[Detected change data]
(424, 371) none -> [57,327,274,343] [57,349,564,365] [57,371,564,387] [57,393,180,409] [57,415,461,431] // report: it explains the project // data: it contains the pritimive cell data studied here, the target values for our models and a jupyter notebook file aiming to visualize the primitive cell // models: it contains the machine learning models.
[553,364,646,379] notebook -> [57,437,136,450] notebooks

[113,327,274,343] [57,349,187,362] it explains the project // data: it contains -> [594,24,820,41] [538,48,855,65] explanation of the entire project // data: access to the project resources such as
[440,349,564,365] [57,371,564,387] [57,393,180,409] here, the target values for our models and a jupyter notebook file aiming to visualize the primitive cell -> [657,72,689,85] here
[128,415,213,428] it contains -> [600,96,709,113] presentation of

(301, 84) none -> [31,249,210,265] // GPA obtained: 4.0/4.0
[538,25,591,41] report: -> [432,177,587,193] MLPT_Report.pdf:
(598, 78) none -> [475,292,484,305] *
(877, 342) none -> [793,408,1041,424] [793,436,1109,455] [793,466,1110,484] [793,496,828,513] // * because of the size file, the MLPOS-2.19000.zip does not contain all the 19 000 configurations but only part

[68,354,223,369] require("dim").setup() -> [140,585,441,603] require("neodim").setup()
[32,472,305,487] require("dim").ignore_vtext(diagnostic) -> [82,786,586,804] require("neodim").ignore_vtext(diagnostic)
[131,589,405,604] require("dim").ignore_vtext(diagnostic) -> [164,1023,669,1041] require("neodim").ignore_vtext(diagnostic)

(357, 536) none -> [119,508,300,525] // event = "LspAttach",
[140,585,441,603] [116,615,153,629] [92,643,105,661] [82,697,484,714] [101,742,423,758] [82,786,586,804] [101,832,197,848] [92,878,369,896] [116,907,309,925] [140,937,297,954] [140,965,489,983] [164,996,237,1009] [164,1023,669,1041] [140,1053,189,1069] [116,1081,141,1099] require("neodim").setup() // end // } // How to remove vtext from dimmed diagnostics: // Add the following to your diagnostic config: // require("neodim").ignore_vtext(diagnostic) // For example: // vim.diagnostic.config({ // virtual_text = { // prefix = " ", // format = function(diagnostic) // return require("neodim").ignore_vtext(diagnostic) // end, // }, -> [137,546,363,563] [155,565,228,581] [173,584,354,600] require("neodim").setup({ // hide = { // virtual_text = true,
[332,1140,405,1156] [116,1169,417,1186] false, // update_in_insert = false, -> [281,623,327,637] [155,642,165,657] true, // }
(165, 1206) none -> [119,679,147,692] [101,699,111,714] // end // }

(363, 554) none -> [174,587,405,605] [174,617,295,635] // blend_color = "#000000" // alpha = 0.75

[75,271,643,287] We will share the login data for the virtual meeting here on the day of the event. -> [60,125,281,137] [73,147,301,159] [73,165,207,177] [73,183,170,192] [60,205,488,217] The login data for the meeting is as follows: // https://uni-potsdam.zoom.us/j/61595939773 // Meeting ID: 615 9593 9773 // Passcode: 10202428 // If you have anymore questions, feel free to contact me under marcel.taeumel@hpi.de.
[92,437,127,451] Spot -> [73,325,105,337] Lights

**ASSIGNMENT:**
Please transcribe the records exactly from their first line through the line holding "[538,25,591,41] report: ->", and leave out all others.

**REPLY TO THE TASK:**
(424, 371) none -> [57,327,274,343] [57,349,564,365] [57,371,564,387] [57,393,180,409] [57,415,461,431] // report: it explains the project // data: it contains the pritimive cell data studied here, the target values for our models and a jupyter notebook file aiming to visualize the primitive cell // models: it contains the machine learning models.
[553,364,646,379] notebook -> [57,437,136,450] notebooks

[113,327,274,343] [57,349,187,362] it explains the project // data: it contains -> [594,24,820,41] [538,48,855,65] explanation of the entire project // data: access to the project resources such as
[440,349,564,365] [57,371,564,387] [57,393,180,409] here, the target values for our models and a jupyter notebook file aiming to visualize the primitive cell -> [657,72,689,85] here
[128,415,213,428] it contains -> [600,96,709,113] presentation of

(301, 84) none -> [31,249,210,265] // GPA obtained: 4.0/4.0
[538,25,591,41] report: -> [432,177,587,193] MLPT_Report.pdf:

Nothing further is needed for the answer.